He was speaking amid ongoing violence and rancorous disputes over voting in disputed northern areas over US and Iranian "interference" in the electoral process and the disqualification of hundreds of candidates with links to the former ruling Baath Party.

Attacks on Christians also came alongside the conflicts between the Kurds and Arabs, "which the Christians in Iraq end up paying for, especially in Mosul" and the surrounding Nineveh province, he said.

"One my list's priorities is to petition parliament on the issue of the targeting of Christians," Yakou said. "This serious humanitarian issue has been met by silence from the government."

"We will reveal those who have been involved in killing our children or forcing them to leave their homelands," he said.

Kirkuk and the northern province of Mosul are at the centre of a political dispute between Arab and Kurdish Iraqis. Many of the country's Kurds hope to make Kirkuk the capital of a future independent state, calling it their "Jerusalem."

Iraqi Arab politicians meanwhile view the city and its nearby oilfields as integral parts of Iraq.

Tensions have also been particularly high in Mosul since an Arab nationalist party won last year's provincial elections on a platform of taking back control of the province from Kurdish political parties and allied Peshmerga militias.

Insurgents opened fire on police guarding a checkpoint near a prominent mosque in Mosul on Monday, killing four, police told the German Press Agency dpa.

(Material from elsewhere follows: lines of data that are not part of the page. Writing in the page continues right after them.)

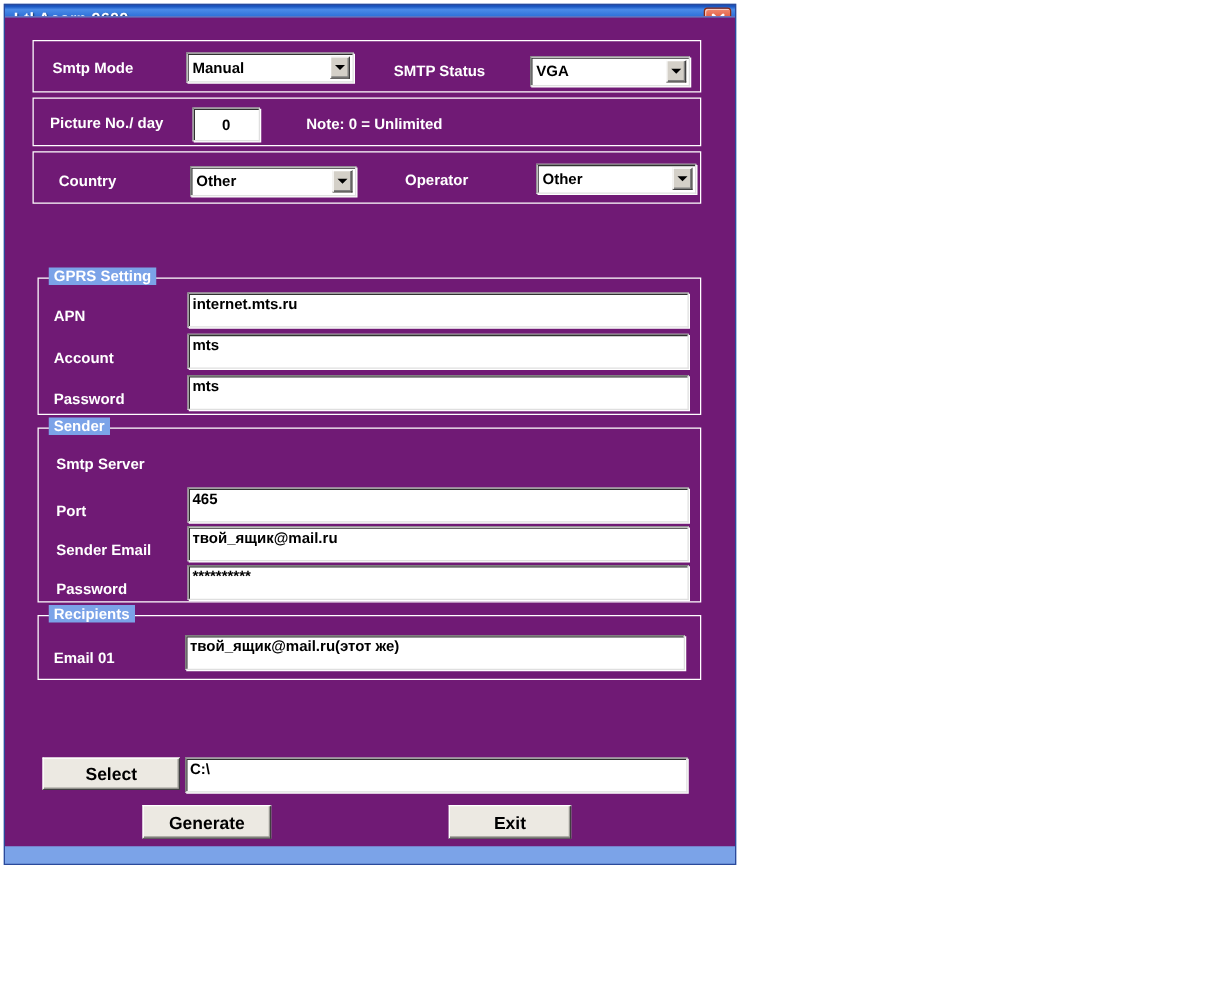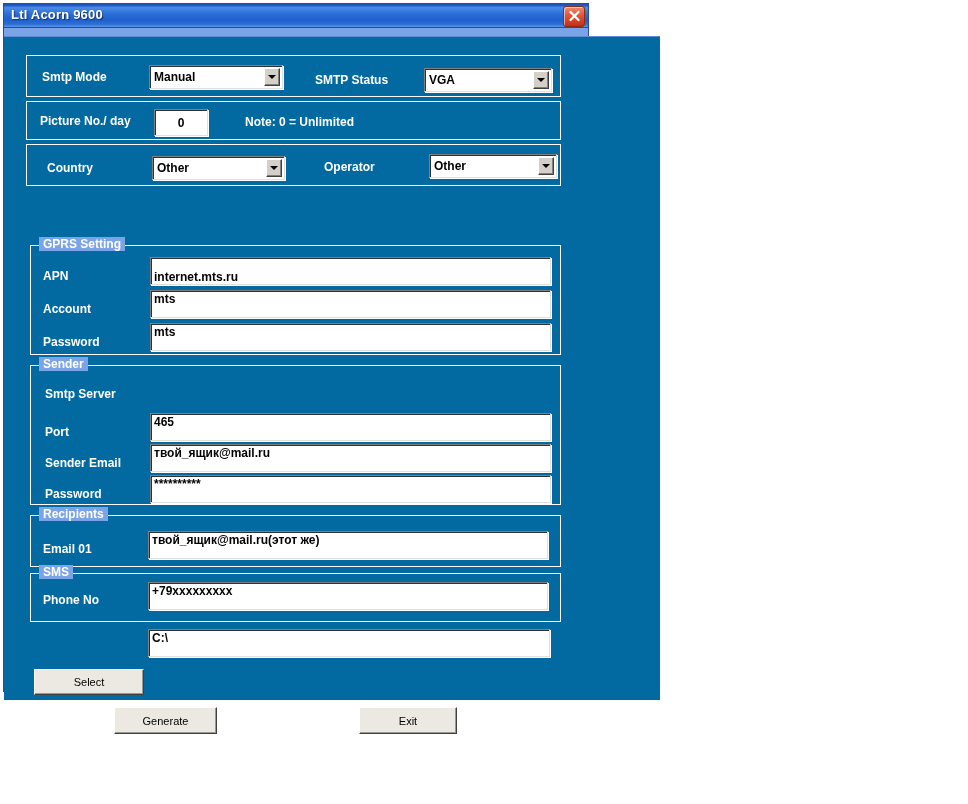"Smtp Mode" #client { background: #0369a1 -> #701a75; top: 32px -> 9px; width: 656px -> 584px }
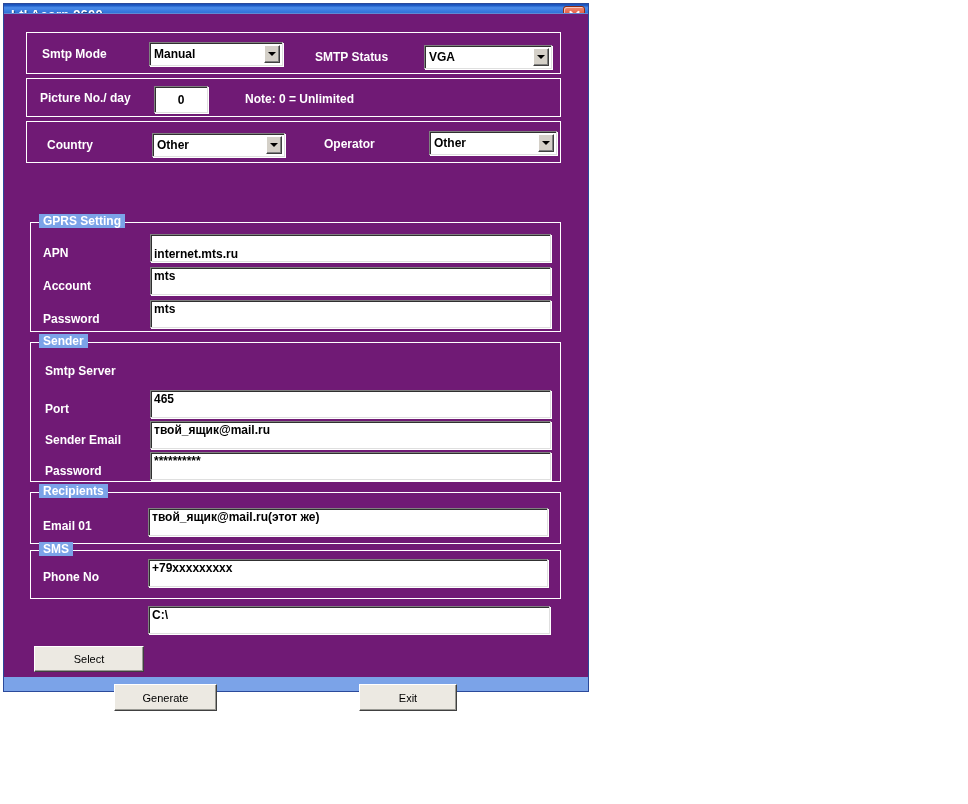"internet.mts.ru" div.textfield { align-items: flex-end -> none }
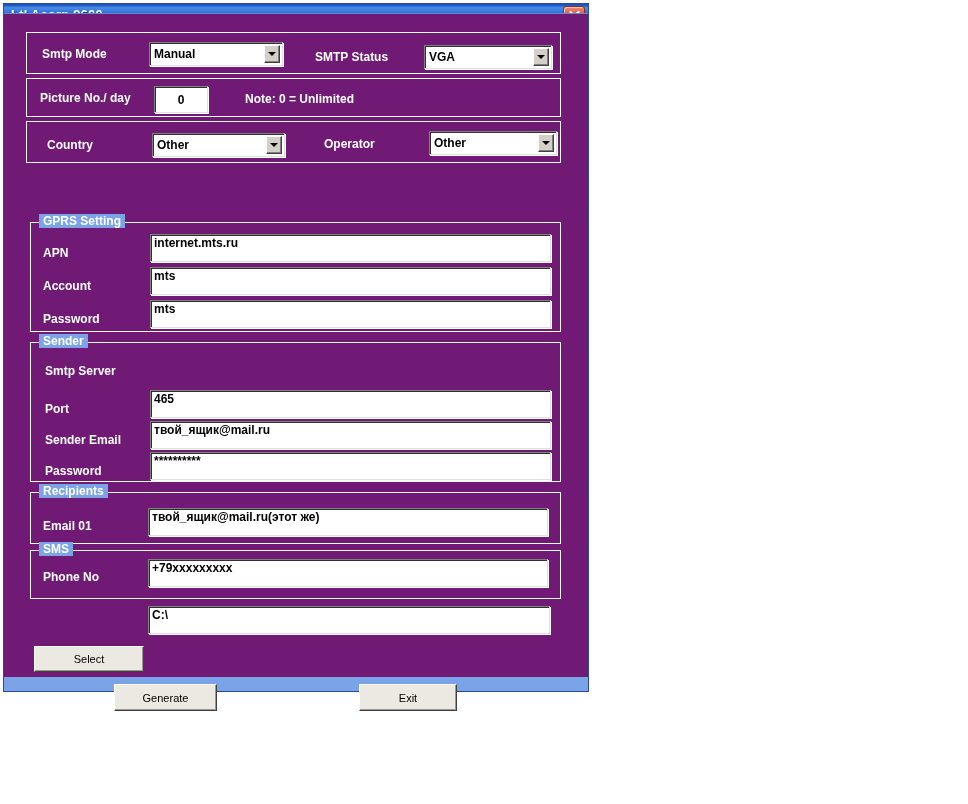"SMS" div.groupbox { html: <div> <div></div> <span>SMS</span> <span>Phone No</span> <div> <span>+79xxxxxxxxx</span> </div> </div> -> none }
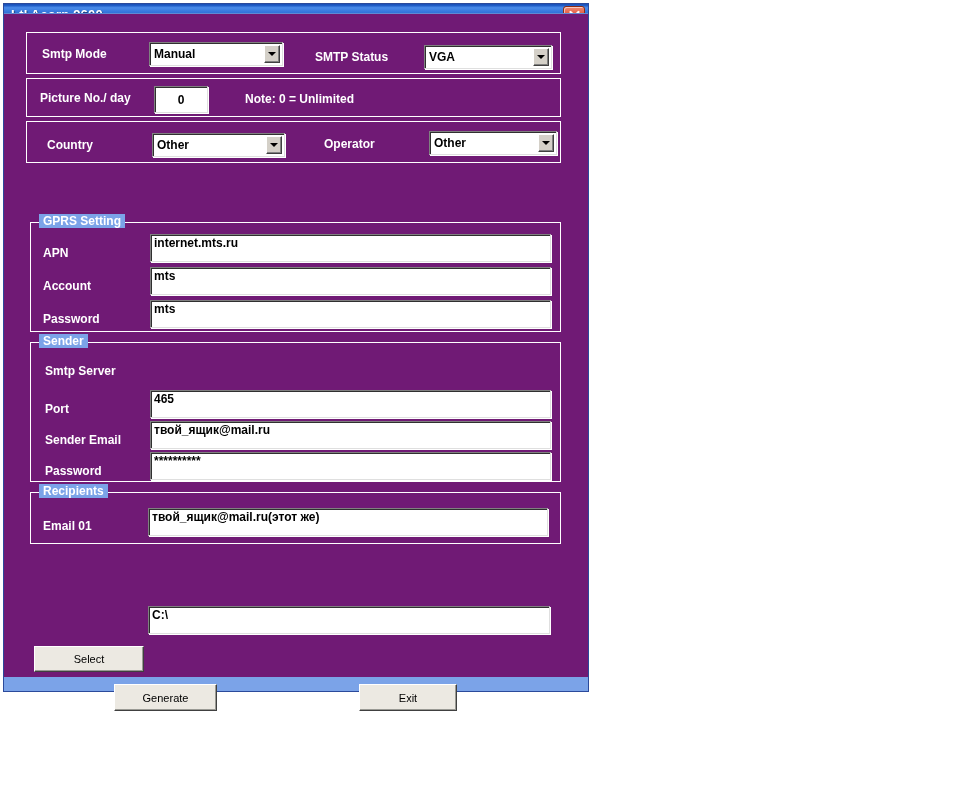"Select" .button { font-size: 11px -> 14px; font-weight: normal -> bold; margin-top: 40px -> none }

In the al-Wihda district of eastern Mosul, insurgents fatally shot a civilian man, according to police.

In eastern Kirkuk, "unidentified gunmen" fatally shot police officer Kamran Ali Ahsan, before fleeing the scene, police told dpa. In the nearby village of Tal Khadija, gunmen shot dead Mohammed Khalaf Ahmed, a contractor for the government.

Deadly violence also continued in Iraq's Sunni Muslim heartland in the western province of al-Anbar, where three people were killed and three injured in a suicide car bombing near a police building.

Security sources said dead included a policeman, and a senior police officer was among the injured. Nearby buildings were damaged in the explosion.

Last Thursday saw the deadliest suicide attack since election campaigning began, in which at least 13 people were killed and two dozen injured when a compound of government buildings in the provincial capital of Ramadi was apparently targeted.